I have found the following two forms of the negative binomial distribution:
1) Let random variable $X$ be the number of failures before $r$ successes are obtained. Then the pmf of $X$ is given by
$$P(X = x) = {x+r-1\choose r-1}p^r(1-p)^x$$
2) Let random variable $X$ be the number of trials performed before r successes are obtained. Then the pmf of $X$ is given by
$$P(X = x) = {x-1\choose r-1}p^r(1-p)^{x-r}$$
In either case, the random variable $X$ is defined differently. Obviously, the expected value of $X$ in either case then, $\mu$ is different. In the first case, $$\mu = \frac{r(1-p)}{p}$$ and in the second case,$$\mu = \frac{r}{p}$$
Incidentally or otherwise, however, the variance $Var (X)$ is the same in either case $$Var(X) = \frac{r(1-p)}{p^2}$$
a) What is the motivation behind having alternative forms of the same probability distribution (or are they different) ?

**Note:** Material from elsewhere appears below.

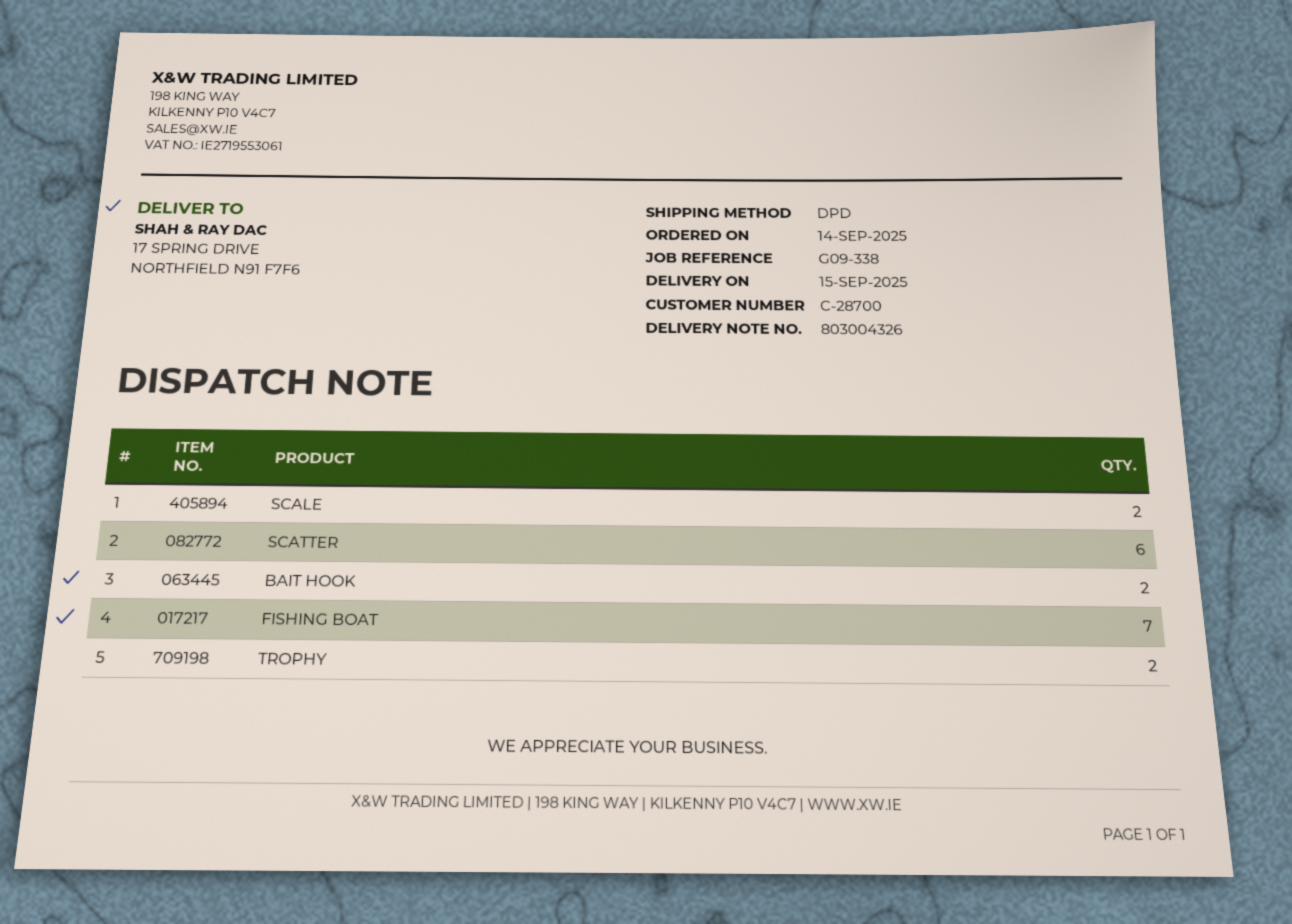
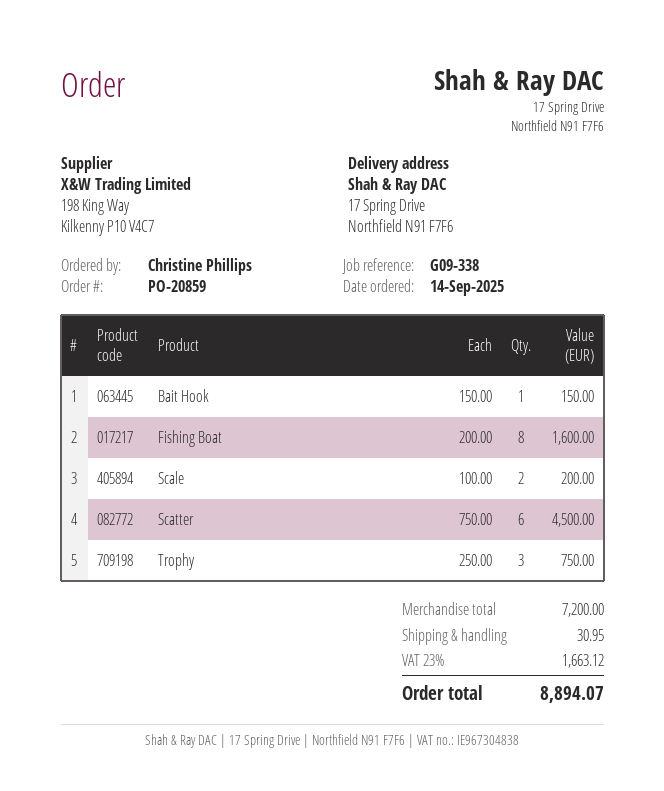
BAIT HOOK: 2 -> 1
FISHING BOAT: 7 -> 8
TROPHY: 2 -> 3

b) Is there some intuition behind their having the same variance?
Best Answer
These two definitions are essentially equivalent.
Let $X$ be the number of failures before $r$ successes are obtained. Let $Y$ be the number of trials before $r$ successes are obtained. Suppose further that each trial is iid Bernoulli distributed.
We have that $Y=X+r$. Hence, $E(Y) = E(X)+r$, and $Var(X)=Var(Y)$.